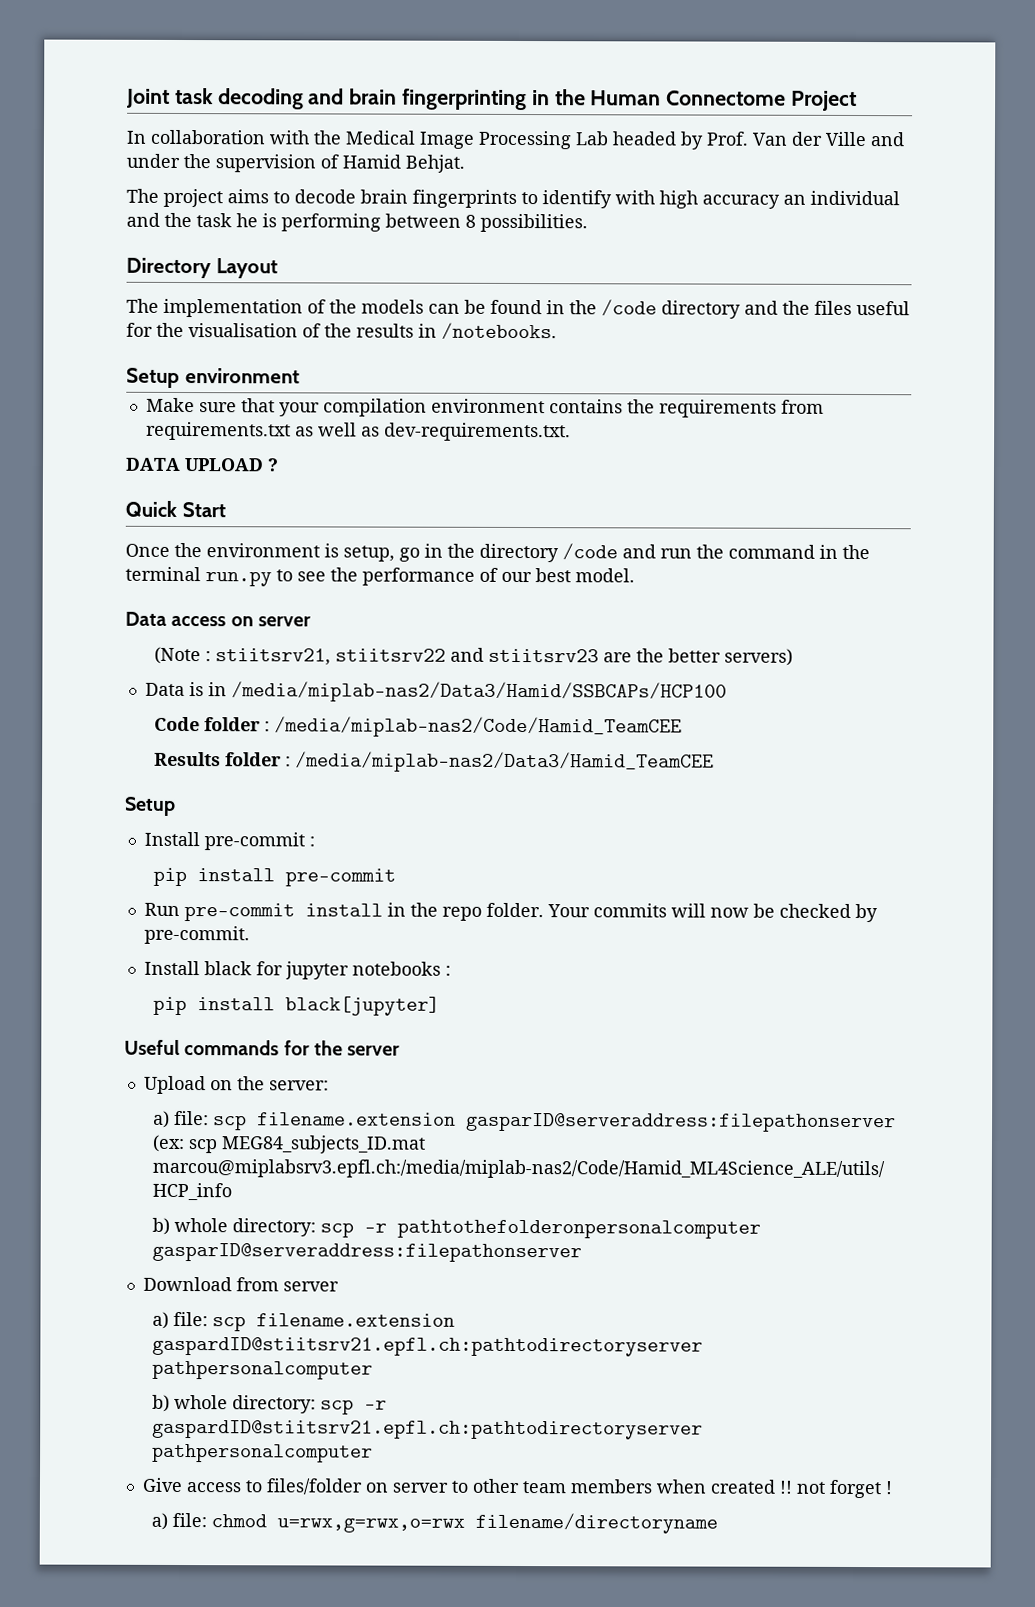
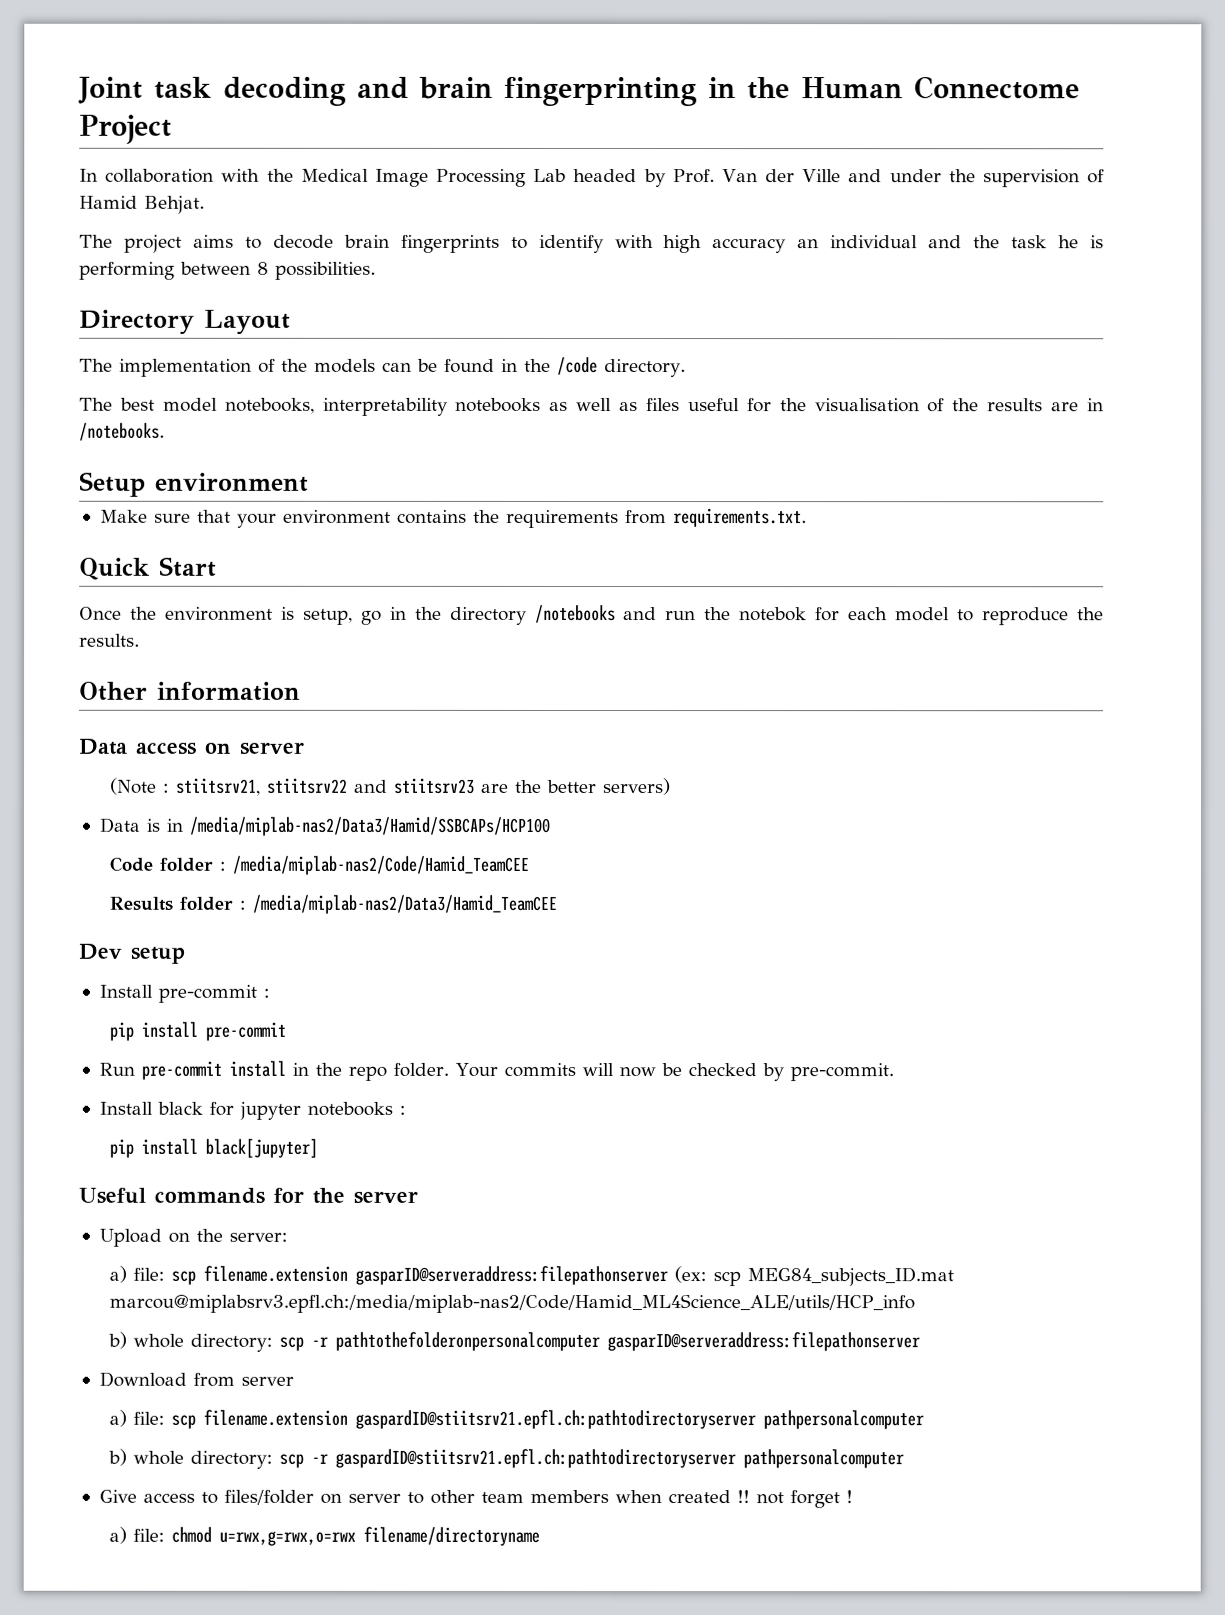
- The implementation of the models can be found in the /code directory and the files useful for the visualisation of the results in /notebooks.
+ The implementation of the models can be found in the /code directory.
+ The best model notebooks, interpretability notebooks as well as files useful for the visualisation of the results are in /notebooks.
- Make sure that your compilation environment contains the requirements from requirements.txt as well as dev-requirements.txt.
- DATA UPLOAD ?
+ Make sure that your environment contains the requirements from requirements.txt.
- Once the environment is setup, go in the directory /code and run the command in the terminal run.py to see the performance of our best model.
+ Once the environment is setup, go in the directory /notebooks and run the notebok for each model to reproduce the results.
+ Other information
  Results folder : /media/miplab-nas2/Data3/Hamid_TeamCEE
- Setup
+ Dev setup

_ _ _ _ _

§ **Exercise instructions**:
Would you write each entry out again exactly, omitting the images?

§ **Response box**:
- The implementation of the models can be found in the /code directory and the files useful for the visualisation of the results in /notebooks.
+ The implementation of the models can be found in the /code directory.
+ The best model notebooks, interpretability notebooks as well as files useful for the visualisation of the results are in /notebooks.
- Make sure that your compilation environment contains the requirements from requirements.txt as well as dev-requirements.txt.
- DATA UPLOAD ?
+ Make sure that your environment contains the requirements from requirements.txt.
- Once the environment is setup, go in the directory /code and run the command in the terminal run.py to see the performance of our best model.
+ Once the environment is setup, go in the directory /notebooks and run the notebok for each model to reproduce the results.
+ Other information
  Results folder : /media/miplab-nas2/Data3/Hamid_TeamCEE
- Setup
+ Dev setup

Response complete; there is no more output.